**RECORD EXTRACTS**

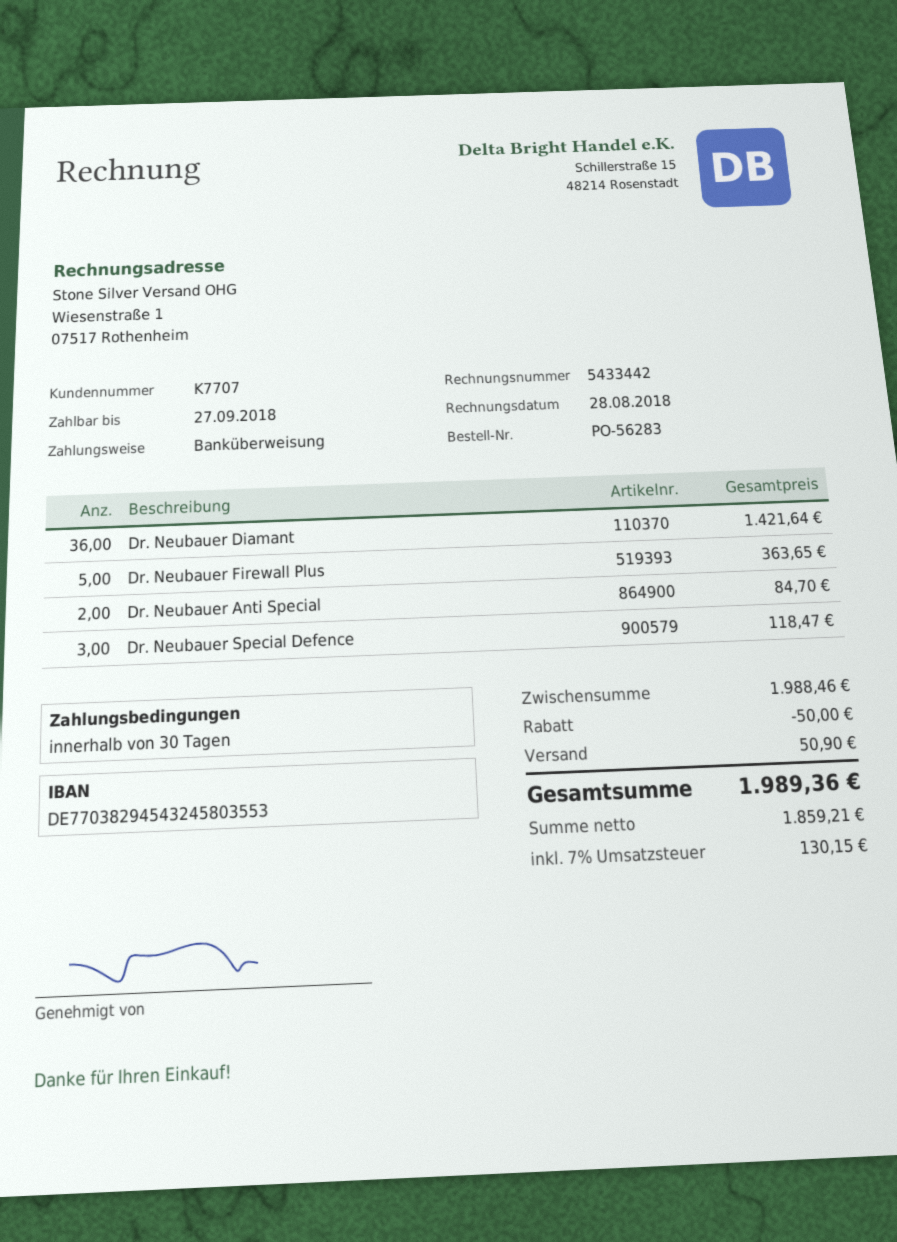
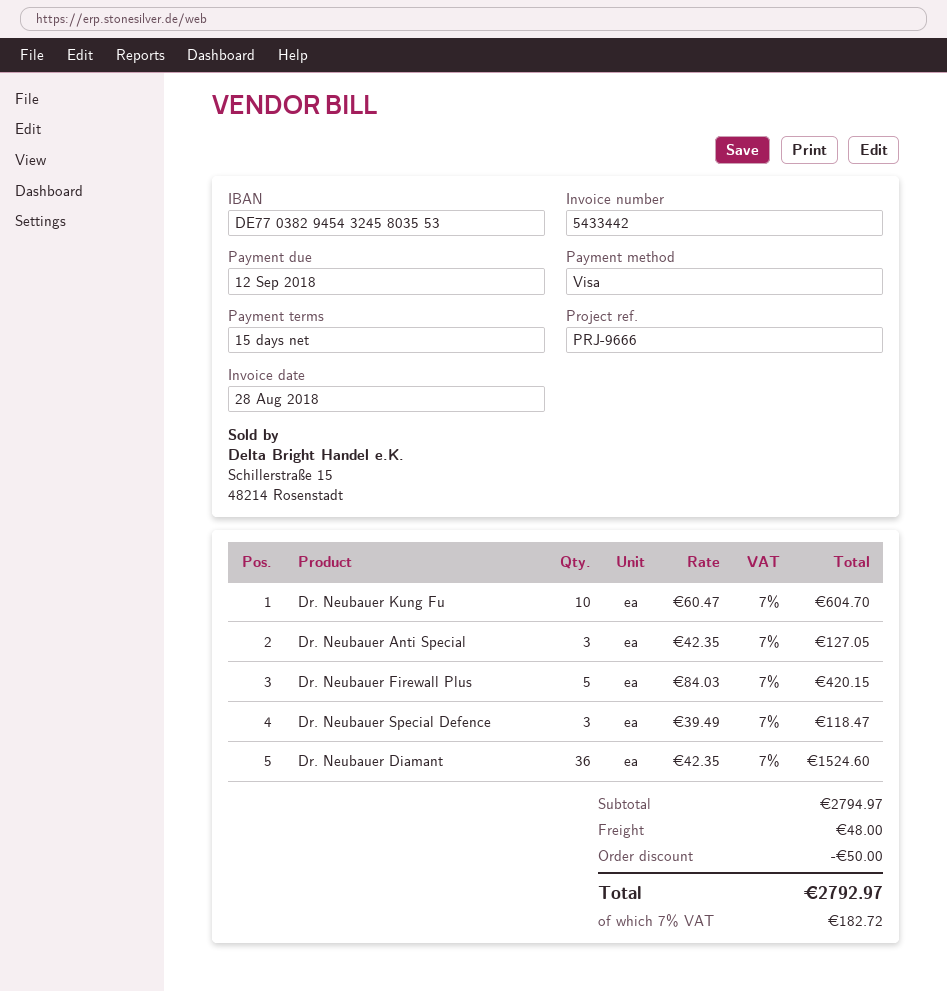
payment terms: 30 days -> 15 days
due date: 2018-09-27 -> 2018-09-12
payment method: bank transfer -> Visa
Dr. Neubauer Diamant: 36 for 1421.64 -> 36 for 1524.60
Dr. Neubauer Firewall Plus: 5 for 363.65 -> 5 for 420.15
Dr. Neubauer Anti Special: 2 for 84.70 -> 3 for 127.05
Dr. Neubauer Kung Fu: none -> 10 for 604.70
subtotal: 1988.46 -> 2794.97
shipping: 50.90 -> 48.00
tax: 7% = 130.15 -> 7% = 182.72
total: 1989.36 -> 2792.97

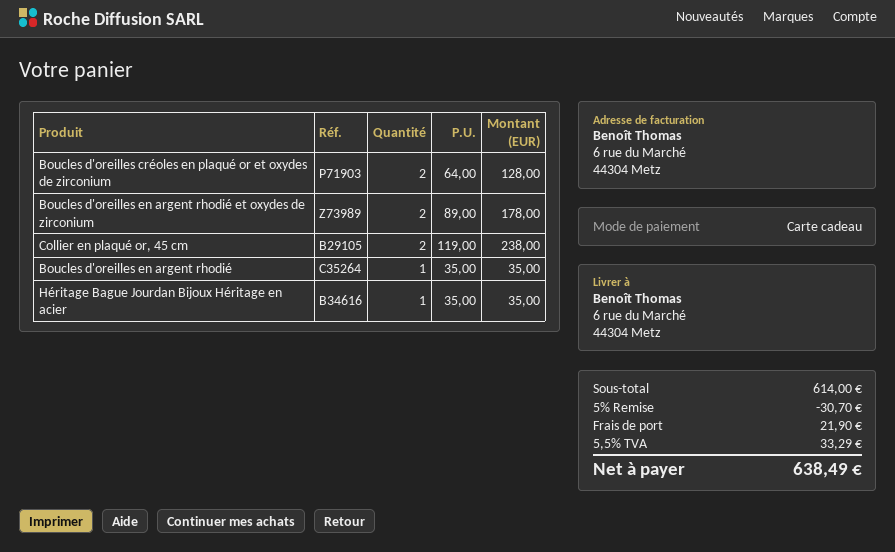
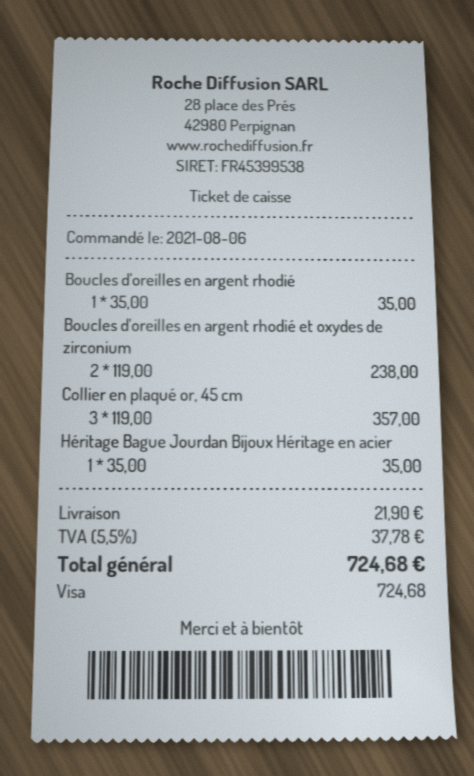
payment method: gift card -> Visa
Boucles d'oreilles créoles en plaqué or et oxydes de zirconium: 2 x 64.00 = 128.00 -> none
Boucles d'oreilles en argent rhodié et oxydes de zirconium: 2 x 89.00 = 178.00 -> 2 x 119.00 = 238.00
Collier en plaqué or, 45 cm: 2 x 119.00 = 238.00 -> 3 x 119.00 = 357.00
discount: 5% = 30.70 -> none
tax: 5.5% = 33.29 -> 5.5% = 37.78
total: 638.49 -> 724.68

**THE TASK**
Output the records above exactly; leave out the pictures.

**EXERCISE OUTPUT**
payment terms: 30 days -> 15 days
due date: 2018-09-27 -> 2018-09-12
payment method: bank transfer -> Visa
Dr. Neubauer Diamant: 36 for 1421.64 -> 36 for 1524.60
Dr. Neubauer Firewall Plus: 5 for 363.65 -> 5 for 420.15
Dr. Neubauer Anti Special: 2 for 84.70 -> 3 for 127.05
Dr. Neubauer Kung Fu: none -> 10 for 604.70
subtotal: 1988.46 -> 2794.97
shipping: 50.90 -> 48.00
tax: 7% = 130.15 -> 7% = 182.72
total: 1989.36 -> 2792.97

payment method: gift card -> Visa
Boucles d'oreilles créoles en plaqué or et oxydes de zirconium: 2 x 64.00 = 128.00 -> none
Boucles d'oreilles en argent rhodié et oxydes de zirconium: 2 x 89.00 = 178.00 -> 2 x 119.00 = 238.00
Collier en plaqué or, 45 cm: 2 x 119.00 = 238.00 -> 3 x 119.00 = 357.00
discount: 5% = 30.70 -> none
tax: 5.5% = 33.29 -> 5.5% = 37.78
total: 638.49 -> 724.68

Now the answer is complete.